Enseñaba con autoridad
He de advertirles que convendría que, antes de leer este comentario, leyeran el Sermón del Monte desde el comienzo. Cuando Jesús dice en el texto de este domingo: estas palabras mías, se está refiriendo a todo lo que nos ha dicho en las últimas semanas. De ahí que sea conveniente actualizarlo. Y ya que tienen la Biblia en las manos, sugiero también que, al llegar al texto que estamos comentando, sigan leyendo un versículo más. En él podrán conocer cómo reaccionaron los que escuchaban a Jesús, y eso nos ayudará a reaccionar también nosotros ante su autoridad. De ese modo, así como ellos no se extrañaron de lo que les decía Jesús, tampoco nosotros nos asombraremos en absoluto de que ponga a un mismo nivel sus palabras y la voluntad de Dios. Le reconoceremos, pues, como el revelador del Padre.
Jesús finaliza, en este texto, sus enseñanzas en el monte recordando que el que escucha sus palabras ha de ponerlas por obra. Todo lo que ha dicho en el Sermón de la Montaña es para ponerlo en práctica en las circunstancias y decisiones cotidianas. La fe, aunque es don gratuito, se consolida en la vida del cristiano con frutos de buenas obras. Y son ellos lo que nos permitirá pasar la prueba del juicio de Dios. En realidad, sólo el que cumple la voluntad de Dios y practica las palabras de Jesús podrá pasar la prueba de resistencia ante las fuertes tempestades y dificultades de la vida y, además, tendrá entrada en el reino de los cielos.
Por el contrario, el que se limita a escuchar pasivamente y no pasa su fe por el corazón y no vive lo que cree, que se prepare para el desastre. «Este pueblo me honra con los labios, pero su corazón está lejos de mí» (Is 29, 13). Y lo mismo sucede con los que dicen actuar en nombre de Cristo, pero en realidad sus obras no son el fruto de su fe, sino que son sólo un ídolo en el que se están proyectando a ellos mismos. En ambos casos, no hay sintonía entre la fe y la vida y, por tanto, falta prudencia y sobra necedad, como dice Jesús en la parábola sobre roca o arena.

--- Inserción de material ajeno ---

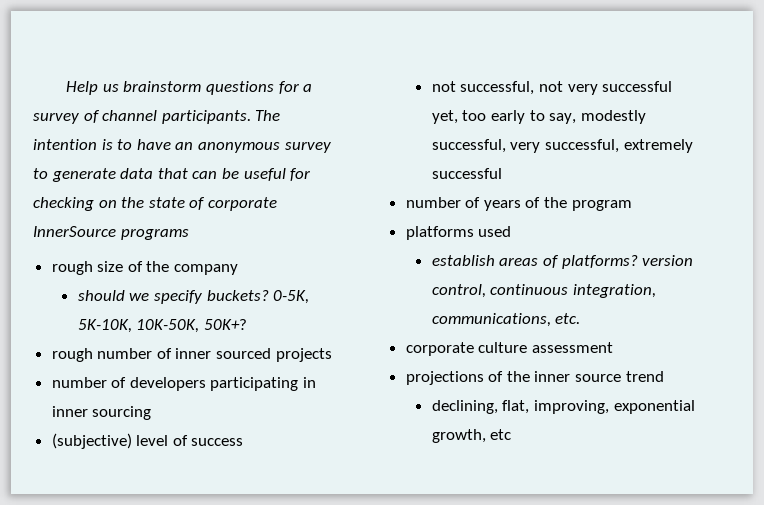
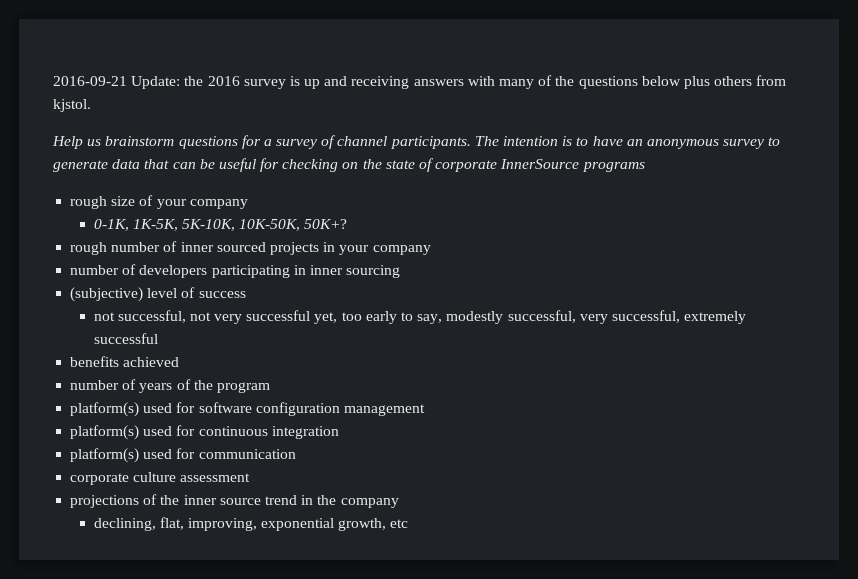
(66, 88) none -> [53,75,787,89] [53,99,91,112] 2016-09-21 Update: the 2016 survey is up and receiving answers with many of the questions below plus others from kjstol. //
[146,261,239,275] [77,290,310,304] the company // should we specify buckets? 0-5K, -> [156,199,248,209] [93,219,178,231] your company // 0-1K, 1K-5K,
(332, 355) none -> [323,242,431,255] in your company
(502, 173) none -> [70,356,180,367] // benefits achieved
[405,226,512,240] [431,255,694,269] [431,284,656,298] [431,313,581,327] platforms used // establish areas of platforms? version control, continuous integration, communications, etc. -> [70,402,425,417] [70,425,339,440] [70,448,296,463] platform(s) used for software configuration management // platform(s) used for continuous integration // platform(s) used for communication
(664, 376) none -> [301,495,399,508] in the company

Con una vida inconsistente, construida sobre arena, en la que el escuchar nunca se convierte en hacer y en la que no hay coherencia entre la fe y la caridad, nos arriesgamos a la frustración de la esperanza de la que nos habla Jesús: a que no reconozca el sonido de nuestra voz cuando le digamos: «Señor, Señor». Y no porque Jesús se haga el sordo, sino porque estamos llamando a un Señor al que nunca hemos querido conocer a fondo, con el que nunca hemos tenido un verdadero encuentro personal y feliz que se haya convertido en un maravilloso y decisivo acontecimiento para nuestra vida. Hay una gramática en la escucha de la palabra de Dios que puede evitar que eso ocurra; me refiero a la Lectio divina, que es un buen método para que la Palabra que sale de la boca de Dios se convierta en nosotros en experiencia viva.
+ Amadeo Rodríguez Magro
obispo de Plasencia
Evangelio
En aquel tiempo, dijo Jesús a sus discípulos: «No todo el que me dice Señor, Señor entrará en el reino de los cielos, sino el que hace la voluntad de mi Padre que está en los cielos. Aquel día muchos dirán: Señor, Señor, ¿no hemos profetizado en tu nombre, y en tu nombre echado demonios, y no hemos hecho en tu nombre muchos milagros? Entonces yo les declararé: Nunca os he conocido. Alejaos de mí, los que obráis la iniquidad.
El que escucha estas palabras mías y las pone en práctica se parece a aquel hombre prudente que edificó su casa sobre roca. Cayó la lluvia, se desbordaron los ríos, soplaron los vientos y descargaron contra la casa; pero no se hundió, porque estaba cimentada sobre roca. El que escucha estas palabras mías y no las pone en práctica se parece a aquel hombre necio que edificó su casa sobre arena. Cayó la lluvia, se desbordaron los ríos, soplaron los vientos y rompieron contra la casa, y se derrumbó. Y su ruina fue grande».